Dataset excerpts
——

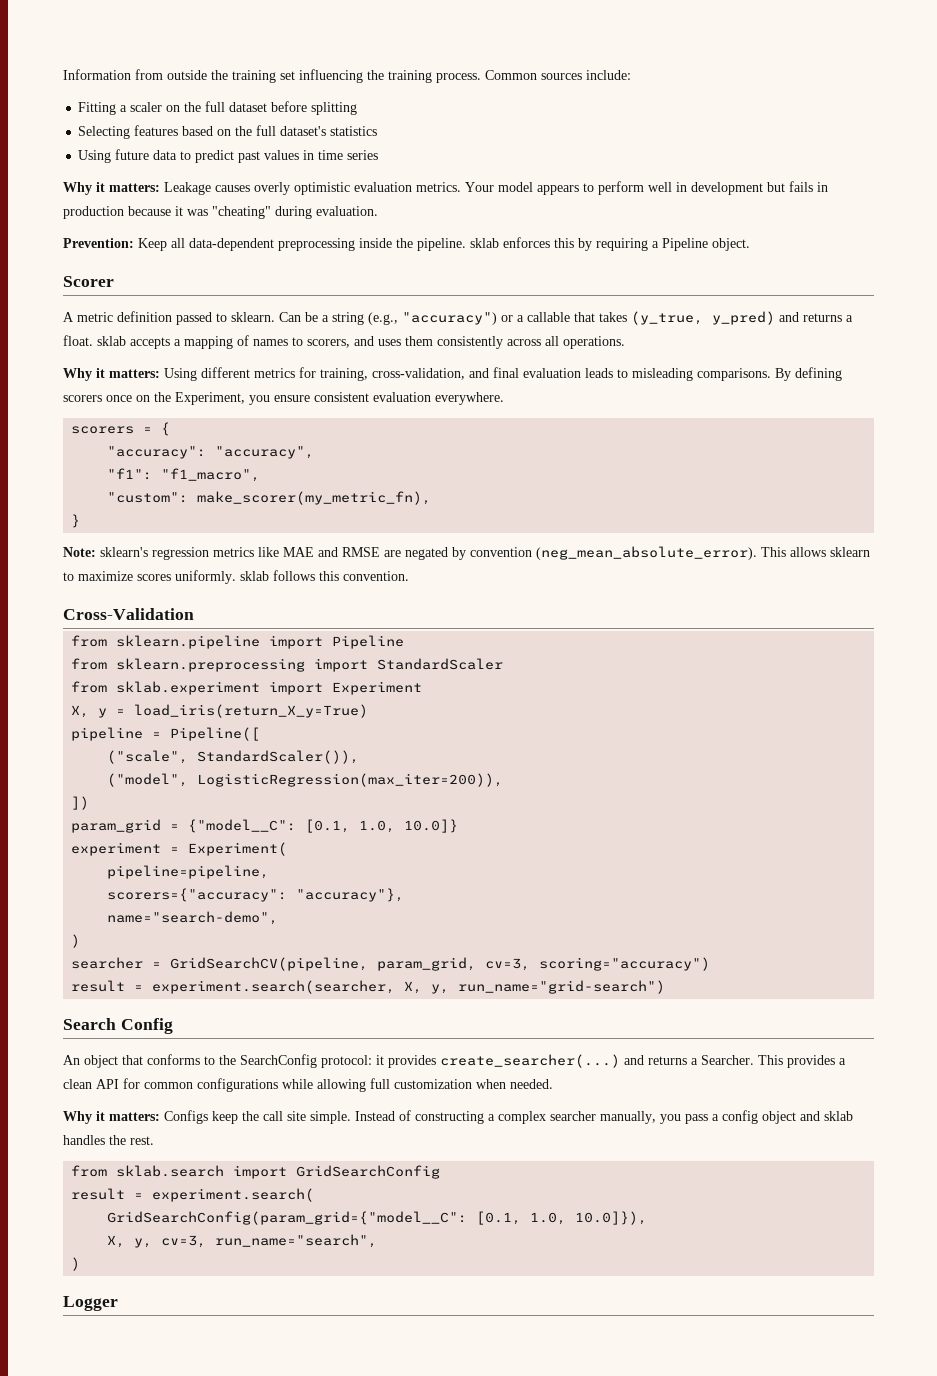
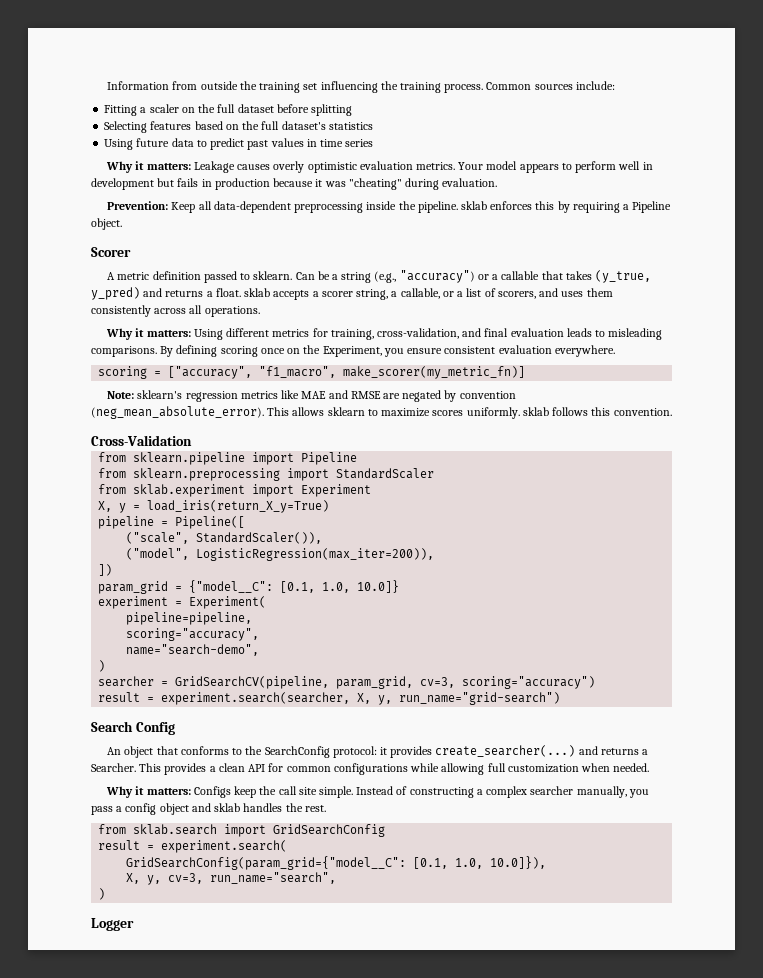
- Can be a string (e.g., "accuracy") or a callable that takes (y_true, y_pred) and returns a float. sklab accepts a mapping of names to scorers, and uses them consistently across all operations.
+ Can be a string (e.g., "accuracy") or a callable that takes (y_true, y_pred) and returns a float. sklab accepts a scorer string, a callable, or a list of scorers, and uses them consistently across all operations.
- By defining scorers once on the Experiment, you ensure consistent evaluation everywhere.
+ By defining scoring once on the Experiment, you ensure consistent evaluation everywhere.
- scorers = {
- "accuracy": "accuracy",
- "f1": "f1_macro",
- "custom": make_scorer(my_metric_fn),
- }
+ scoring = ["accuracy", "f1_macro", make_scorer(my_metric_fn)]
- scorers={"accuracy": "accuracy"},
+ scoring="accuracy",

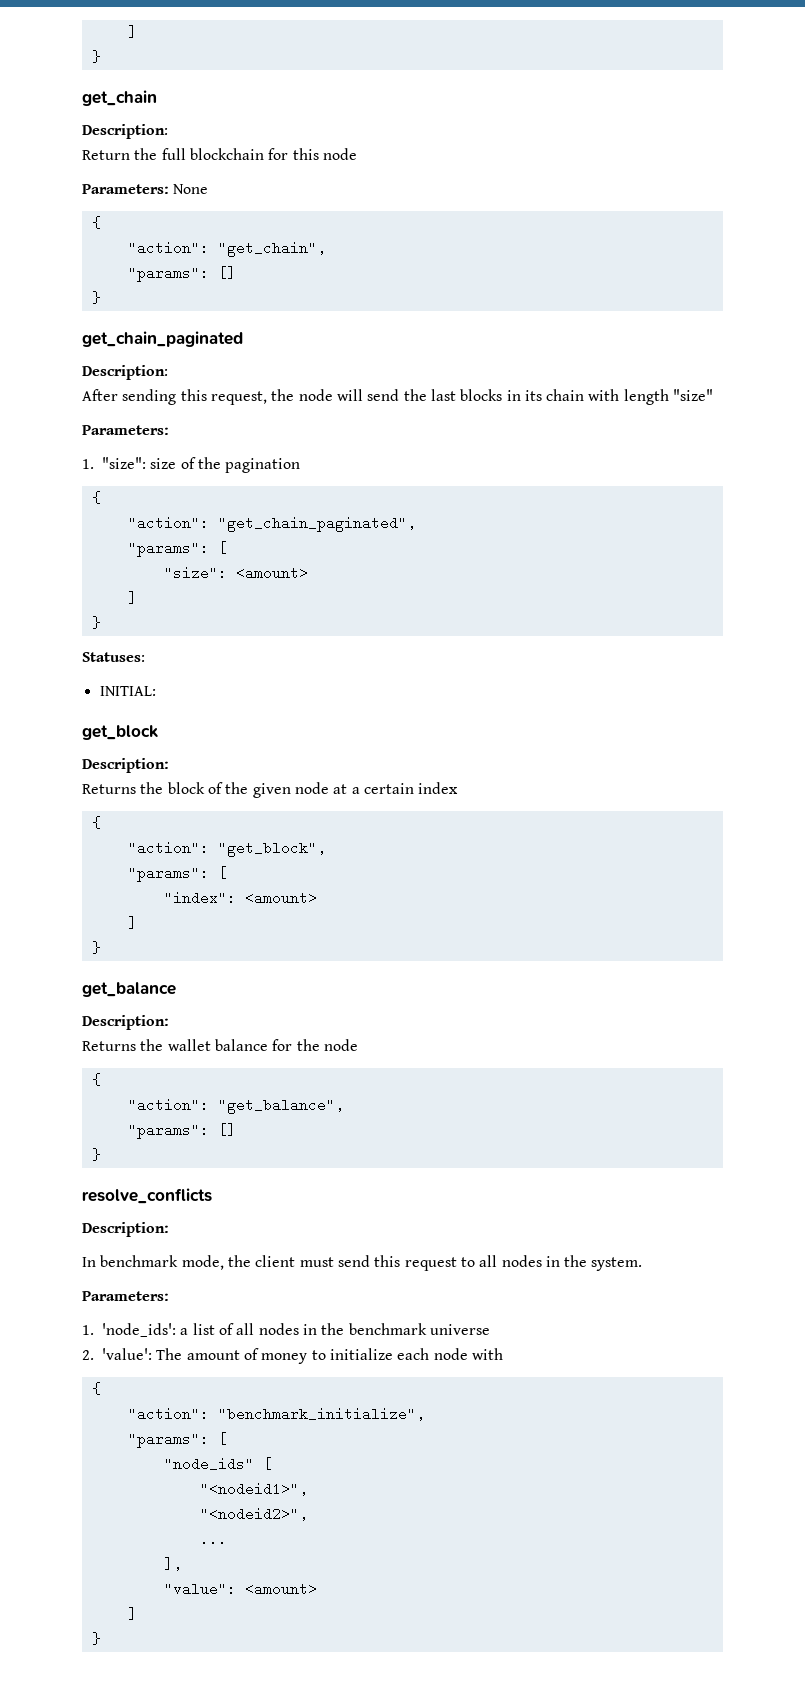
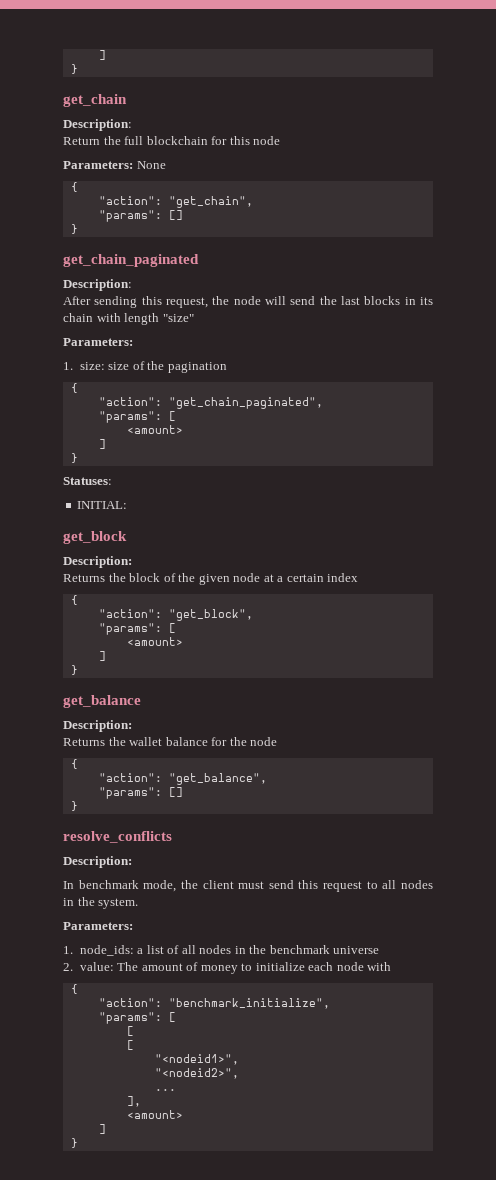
- 1. "size": size of the pagination
+ 1. size: size of the pagination
  "action": "get_chain_paginated",
  "params": [
- "size": <amount>
+ <amount>
  "action": "get_block",
  "params": [
- "index": <amount>
+ <amount>
- 1. 'node_ids': a list of all nodes in the benchmark universe
+ 1. node_ids: a list of all nodes in the benchmark universe
- 2. 'value': The amount of money to initialize each node with
+ 2. value: The amount of money to initialize each node with
  "action": "benchmark_initialize",
  "params": [
- "node_ids" [
+ [
+ [
  ],
- "value": <amount>
+ <amount>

——

What this task involves: Using the entries above, say how many lines contain the string "across"; the number is the full reply.

Reply: 2